## Records for processing
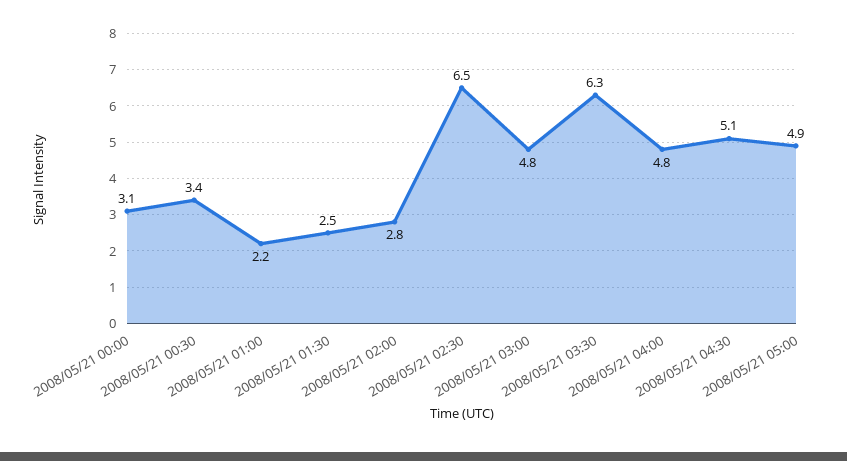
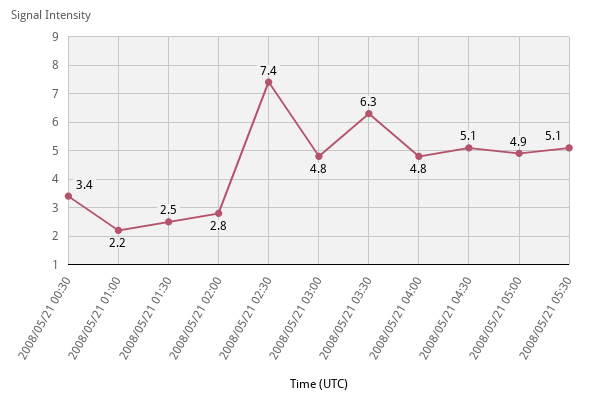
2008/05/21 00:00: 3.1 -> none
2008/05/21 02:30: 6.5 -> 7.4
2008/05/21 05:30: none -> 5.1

...

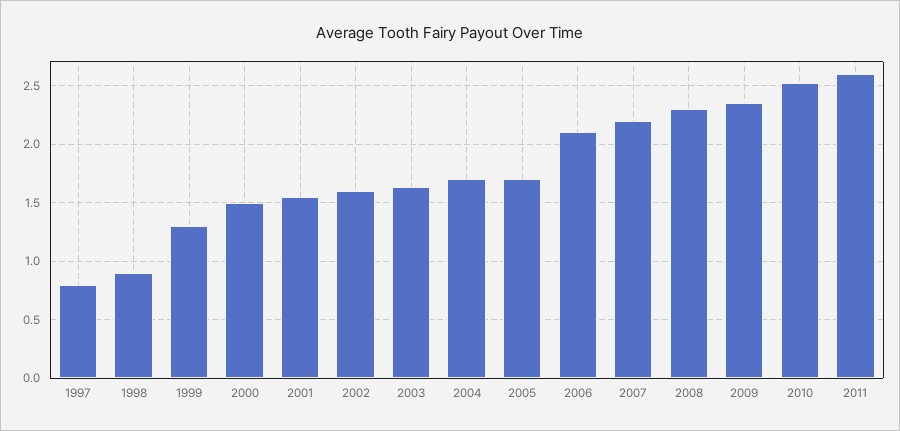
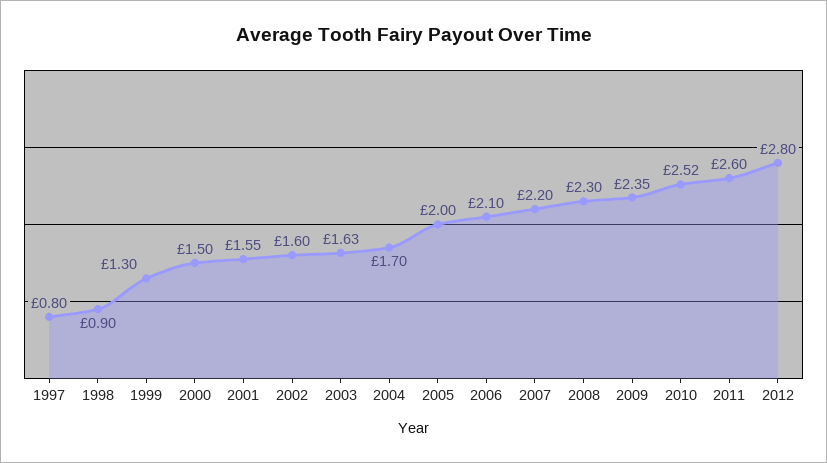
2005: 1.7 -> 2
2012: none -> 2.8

## Exercise
The range runs from the line above containing "2008/05/21 00:00: 3.1 -> none" to the line containing "2008/05/21 05:30: none -> 5.1", inclusive. Restate those lines word for word and no others.

## Answer section
2008/05/21 00:00: 3.1 -> none
2008/05/21 02:30: 6.5 -> 7.4
2008/05/21 05:30: none -> 5.1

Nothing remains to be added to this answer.